By combining TechNiks' suggestion with my previous approach I've created a working solution. It's not perfect yet since it has to assume the paragraph resources are always in place. Additionally it creates many (probably redundant) request calls, but on the surface it works the way I wanted it to with simple configuration in designs and it proves it can be done. For optimization there's some more depper digging needed (that I will not do soon, that's why I post current version already). So these are the main steps I took:

  1. I use my own parsys overlay component,
  2. I supply it with config selector that grabs cq:emptyText from its design,
  3. I overlay Inspectable's function hasPlaceholder to request the configured value.

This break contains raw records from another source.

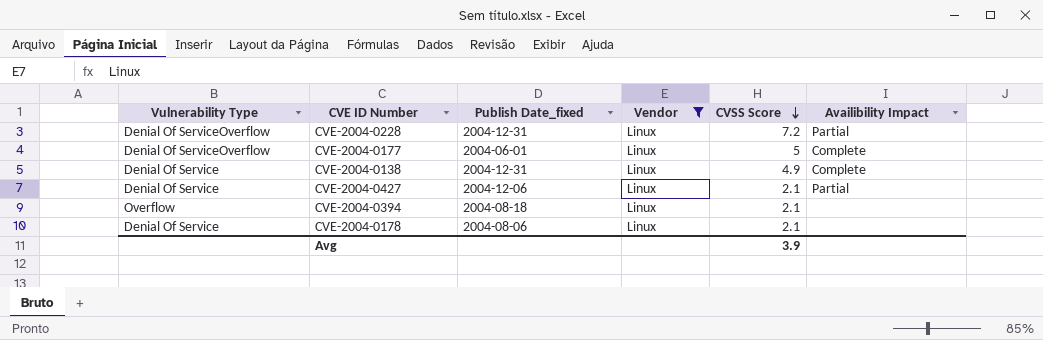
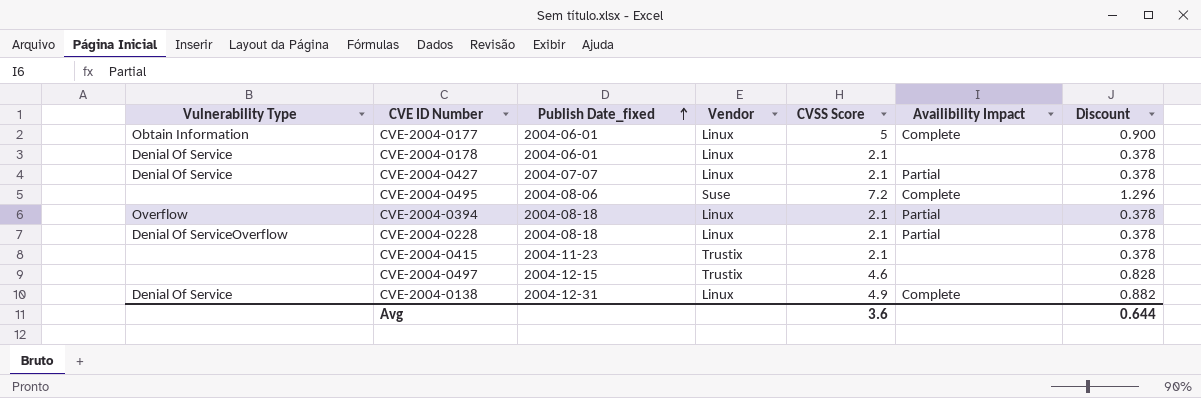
filter: Vendor = Linux -> none
row order: CVSS Score descending -> Publish Date_fixed ascending
column Discount | formula: none -> [CVSS Score] * 0.18
CVE-2004-0177 | Vulnerability Type: Denial Of ServiceOverflow -> Obtain Information
CVE-2004-0178 | Publish Date_fixed: 2004-08-06 -> 2004-06-01
CVE-2004-0427 | Publish Date_fixed: 2004-12-06 -> 2004-07-07
CVE-2004-0394 | Availibility Impact: none -> Partial
CVE-2004-0228 | Publish Date_fixed: 2004-12-31 -> 2004-08-18
CVE-2004-0228 | CVSS Score: 7.2 -> 2.1
Avg | CVSS Score: 3.9 -> 3.6

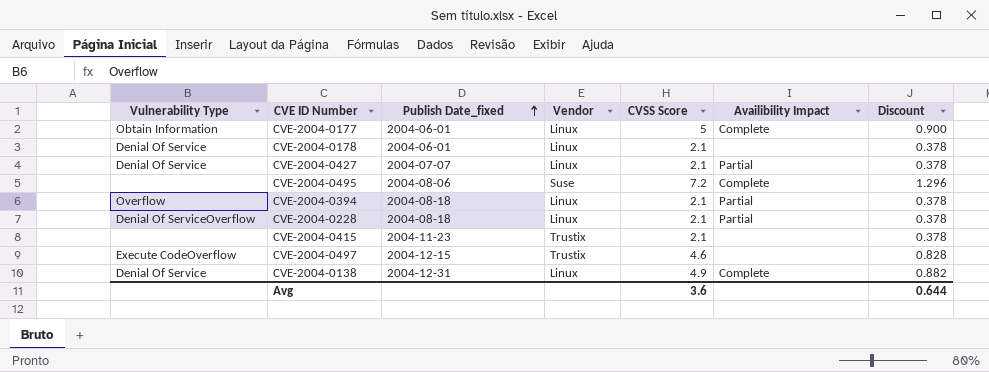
CVE-2004-0497 | Vulnerability Type: none -> Execute CodeOverflow

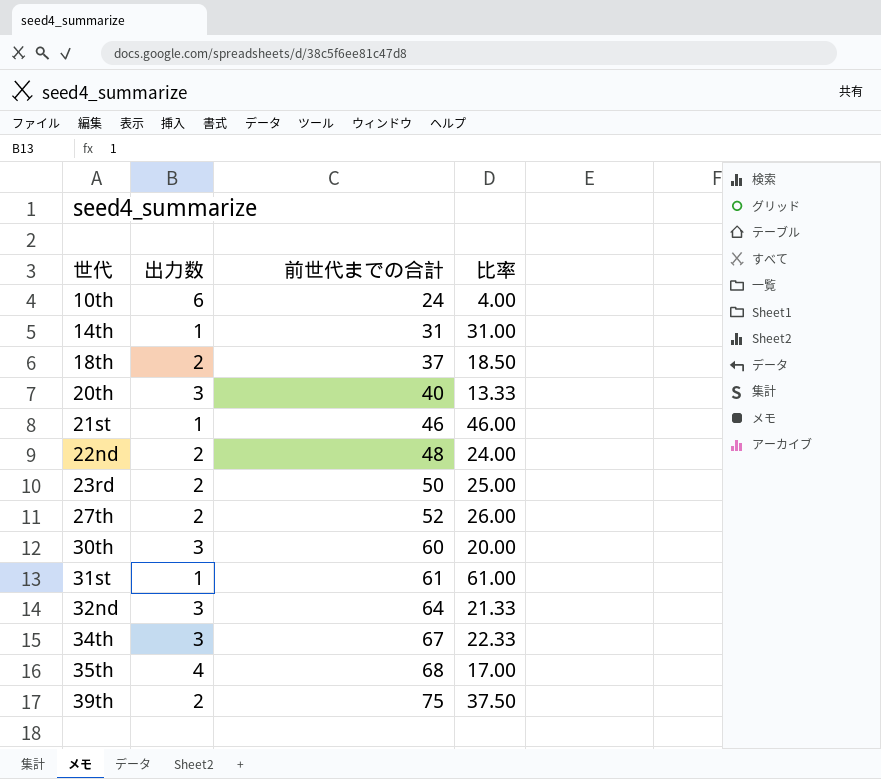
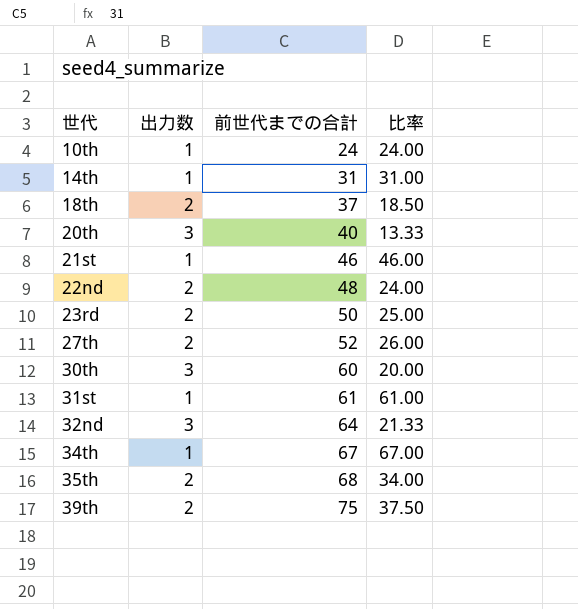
10th | 出力数: 6 -> 1
10th | 比率: 4.00 -> 24.00
34th | 出力数: 3 -> 1
34th | 比率: 22.33 -> 67.00
35th | 出力数: 4 -> 2
35th | 比率: 17.00 -> 34.00

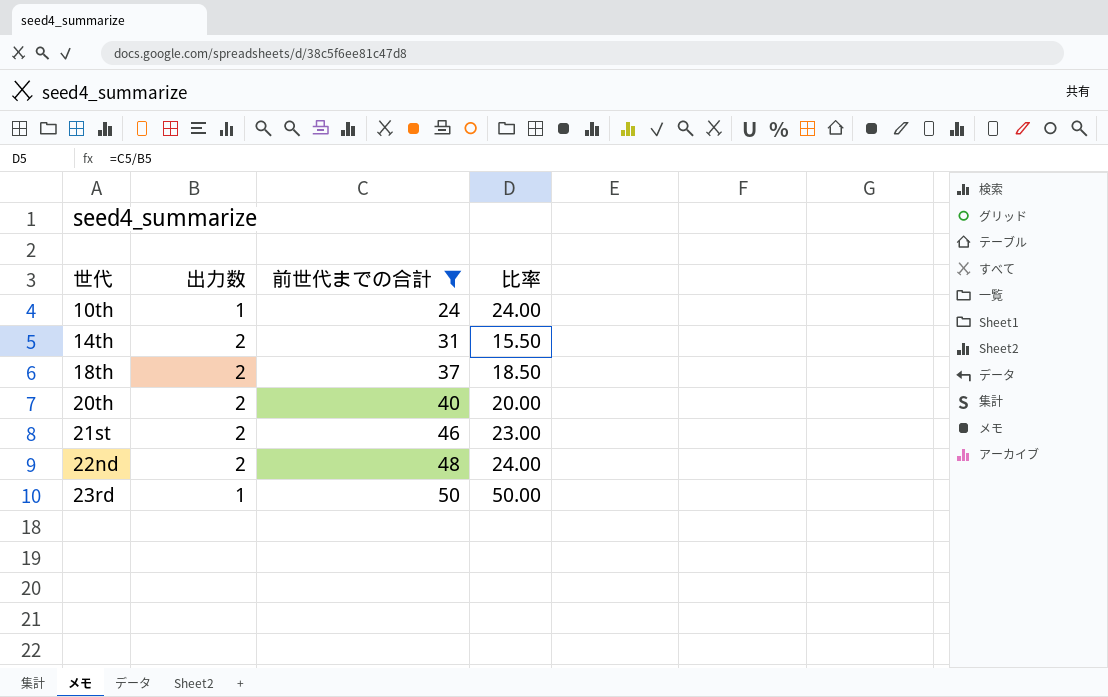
filter: none -> 前世代までの合計 <= 50
14th | 出力数: 1 -> 2
14th | 比率: 31.00 -> 15.50
20th | 出力数: 3 -> 2
20th | 比率: 13.33 -> 20.00
21st | 出力数: 1 -> 2
21st | 比率: 46.00 -> 23.00
23rd | 出力数: 2 -> 1
23rd | 比率: 25.00 -> 50.00

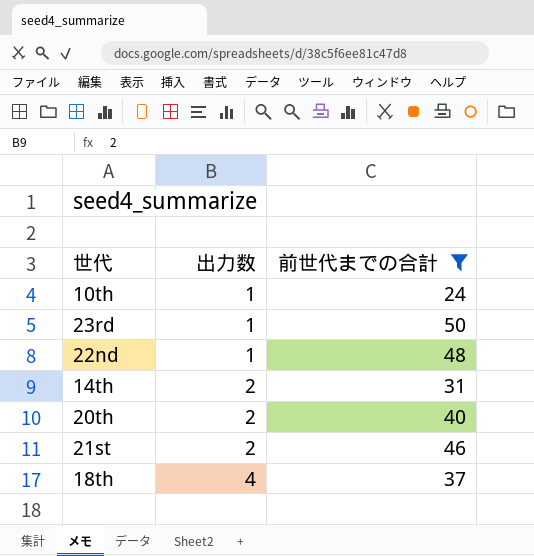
row order: 世代 ascending -> 出力数 ascending
column 比率 | formula: [前世代までの合計] / [出力数] -> none
22nd | 出力数: 2 -> 1
18th | 出力数: 2 -> 4

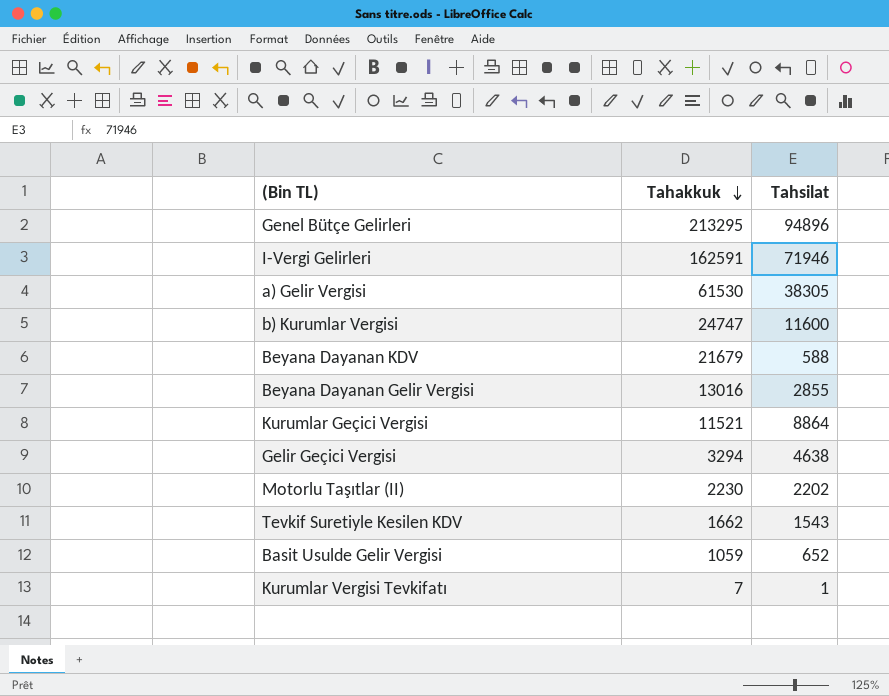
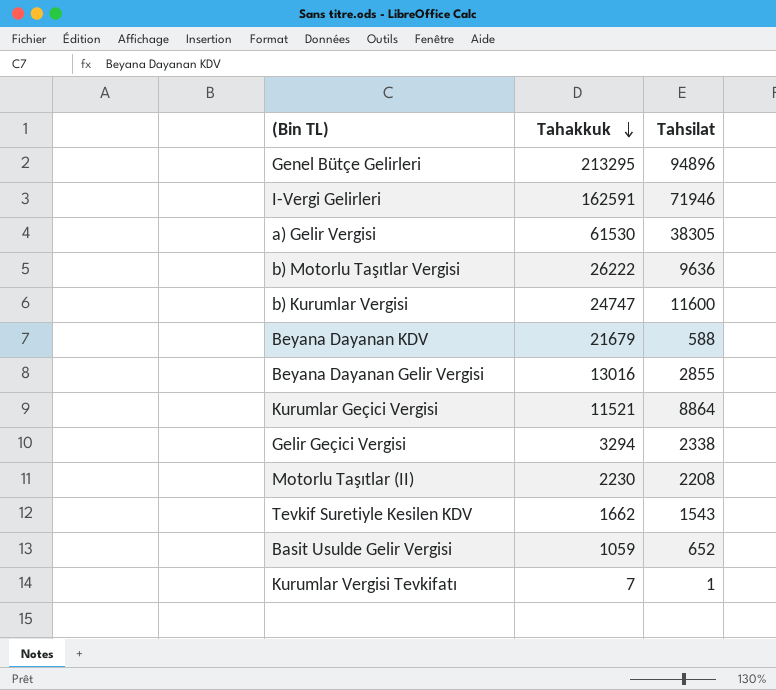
row b) Motorlu Taşıtlar Vergisi: none -> 26222 | 9636
Gelir Geçici Vergisi | Tahsilat: 4638 -> 2338
Motorlu Taşıtlar (II) | Tahsilat: 2202 -> 2208

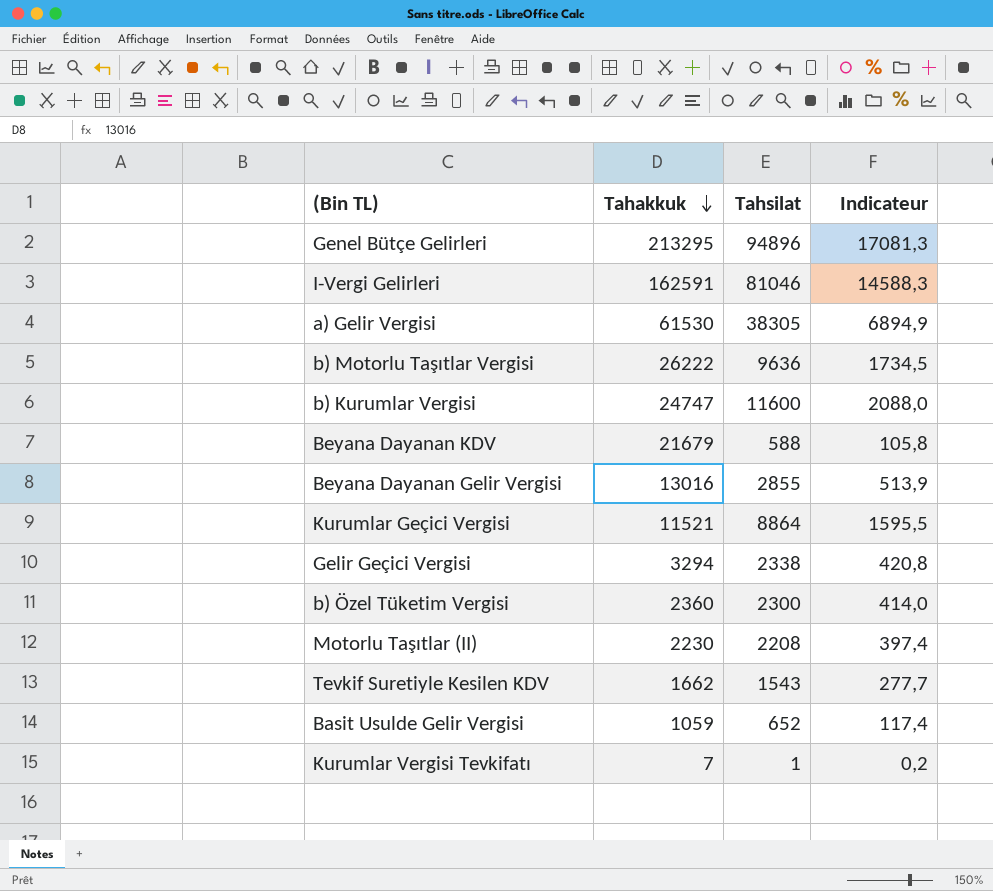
column Indicateur | formula: none -> [Tahsilat] * 0,18
I-Vergi Gelirleri | Tahsilat: 71946 -> 81046
row b) Özel Tüketim Vergisi: none -> 2360 | 2300 | 414,0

For details one can simply check the functioning code, the main commit being this one.

0
votes

I came accross the same feature request today, read your posts and came with much simpler solution:

1.Define in your component custom placeholder text using the cq:htmlTag configuration via the custom property data-placeholder-hint

<jcr:root xmlns:jcr="http://www.jcp.org/jcr/1.0" xmlns:cq="http://www.day.com/jcr/cq/1.0"
jcr:primaryType="nt:unstructured"
data-placeholder-hint="Drag and drop your fancy components here."/>

2.Overlay /libs/cq/gui/components/authoring/editors/clientlibs/core/js/model/Inspectable.js under /apps and replace the following lines of the function hasPlaceholder():

    if (this.dom.hasClass(newComponentClass)) {
        return newComponentPlaceholderText;
    }

with:

    if (this.dom.hasClass(newComponentClass)) {
        // START OVERLAY: custom parsys text hint
        // show custom text hint if set with the component's configuration cq:htmlTag via the property data-placeholder-hint
        var editableEl = this.dom.parents(".cq-Editable-dom[data-placeholder-hint],.cq-Editable-dom [data-placeholder-hint]").first();
        if(editableEl.length > 0) {
            var placeholderHint = editableEl.data('placeholderHint');
            var elClasses = this.dom.attr("class").split(" ");
            for(var i = 0; i < elClasses.length; i++) {
                var placeholderHintSelector = editableEl.data("placeholder-hint-" + elClasses[i]);
                if(placeholderHintSelector) {
                    placeholderHint = placeholderHintSelector;
                    break;
                }
            }
            if(placeholderHint) {
                return Granite.I18n.get(placeholderHint);
            }
        }
        // END OVERLAY: custom parsys text hint
        return newComponentPlaceholderText;
    }

3.If you have multiple parsys in your component and you want to show different placeholder for each of them, than use selectors to include those parsys components as described in the answer of @TechNiks, but continue to configure the placeholder hints as described in 1., just use the selector as suffix

<jcr:root xmlns:jcr="http://www.jcp.org/jcr/1.0" xmlns:cq="http://www.day.com/jcr/cq/1.0"
jcr:primaryType="nt:unstructured"
data-placeholder-hint="Drag and drop your fancy components here (default message)."
data-placeholder-hint-mypar1selector="Drag and drop your fancy components here (mypar1selector message)." />

What basically happens is that you set your placeholder message via the data attribute data-placeholder-hint and read it later from the JS if set, otherwise show the default one.

EDIT I edited my post in order to support multiple parsys placeholders as requested. It basically follows the same idea with the selectors as mentioned above, but uses my simplicity and flexibility for configuring and showing the messages without to hardcode messages in an overlay file.